I know traffic engineering may seem simple. There must be many people who think so, judging by the number of traffic-related letters written to this section. We really have so many experts in our community.

Unfortunately, traffic engineering is a complex, often contradictory field and a completely thankless job.

We should begin by paying our traffic engineers a bit of respect before criticizing them, like having a well-researched position. The “colour-coded” system is sadly not practical, because we have quite a large percentage of our population with colour-vision-deficiency, approximately one in 12 men and one in 200 women. according to colourblindawareness.org.

Its worth noting that men make up the majority of drivers, too. An 8% chance of a male driver confusing/misunderstanding an interchange is just too high.

The real solution, boring as it is, is driver’s education. We currently outsource this to millions of un-trained Canadian parents, and I think that ought to change. With proper education, we could use symbols (like the rest of the world) instead of text to indicate navigation instructions to drivers.

It’s remarkable just how much plain text we have on road signs in North America, and this is just lazy design.
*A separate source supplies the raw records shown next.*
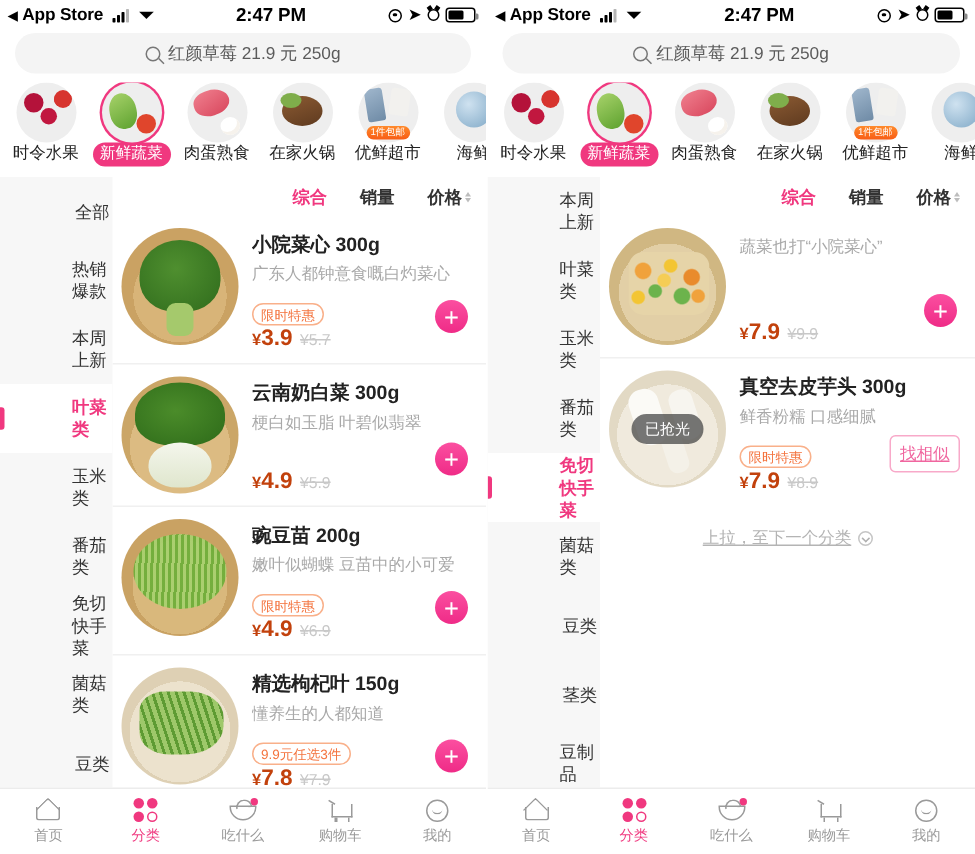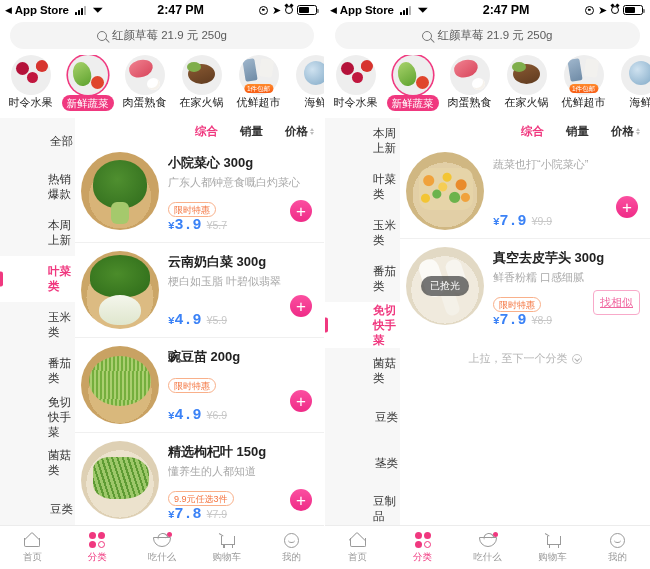"时令水果" .cat .label { font-family: none -> Liberation Serif, serif }
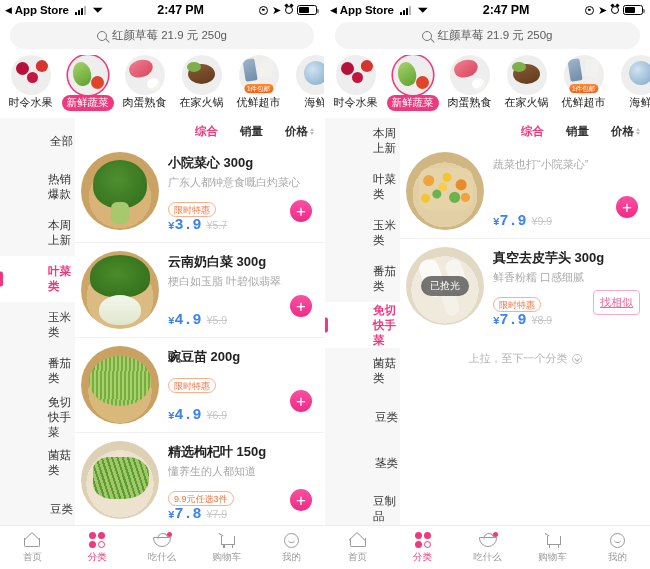"¥3.9" .price { color: #3b82f6 -> #c2410c; font-family: Liberation Mono, monospace -> none }
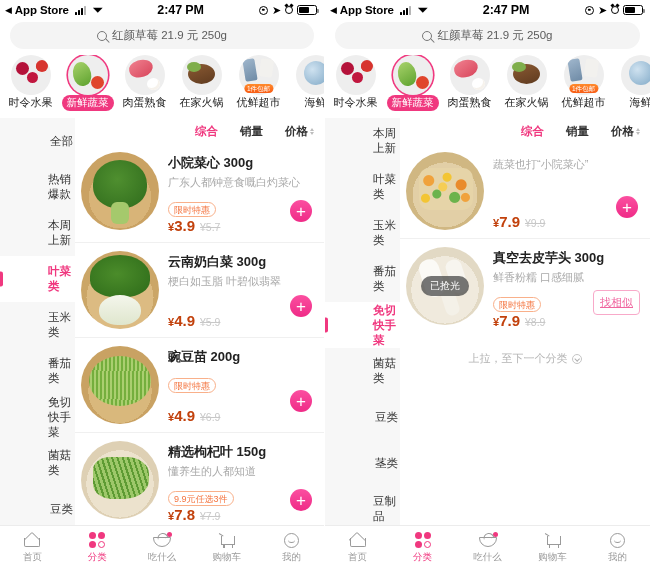"上拉，至下一个分类" .pullhint { text-decoration: none -> underline }
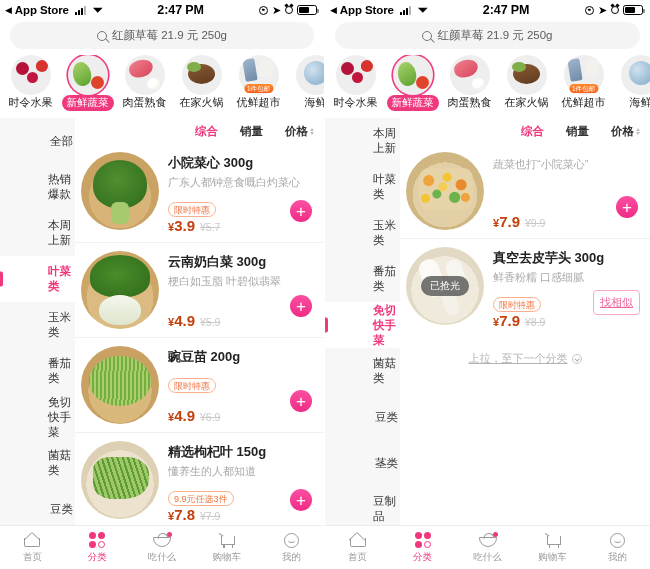"嫩叶似蝴蝶 豆苗中的小可爱" div.pdesc { html: none -> <div>嫩叶似蝴蝶 豆苗中的小可爱</div> }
Text requires extra brain-power to interpret, whereas symbols allow the driver to receive instructions without the reading-lag.

I’m fairly anti-car, and I think even the most pro-car people out there would agree that the quality of other people’s driving these days is questionable at best.

The flip side of adopting symbols of course is that many people already driving might not understand them. I promise that it’s not that hard to learn and maybe this points to a broader issue about our level of driving education.

At the risk of being publicly crucified, (there is also) a need to send “Boomers” back to driving school. I’m looking at you mom and dad.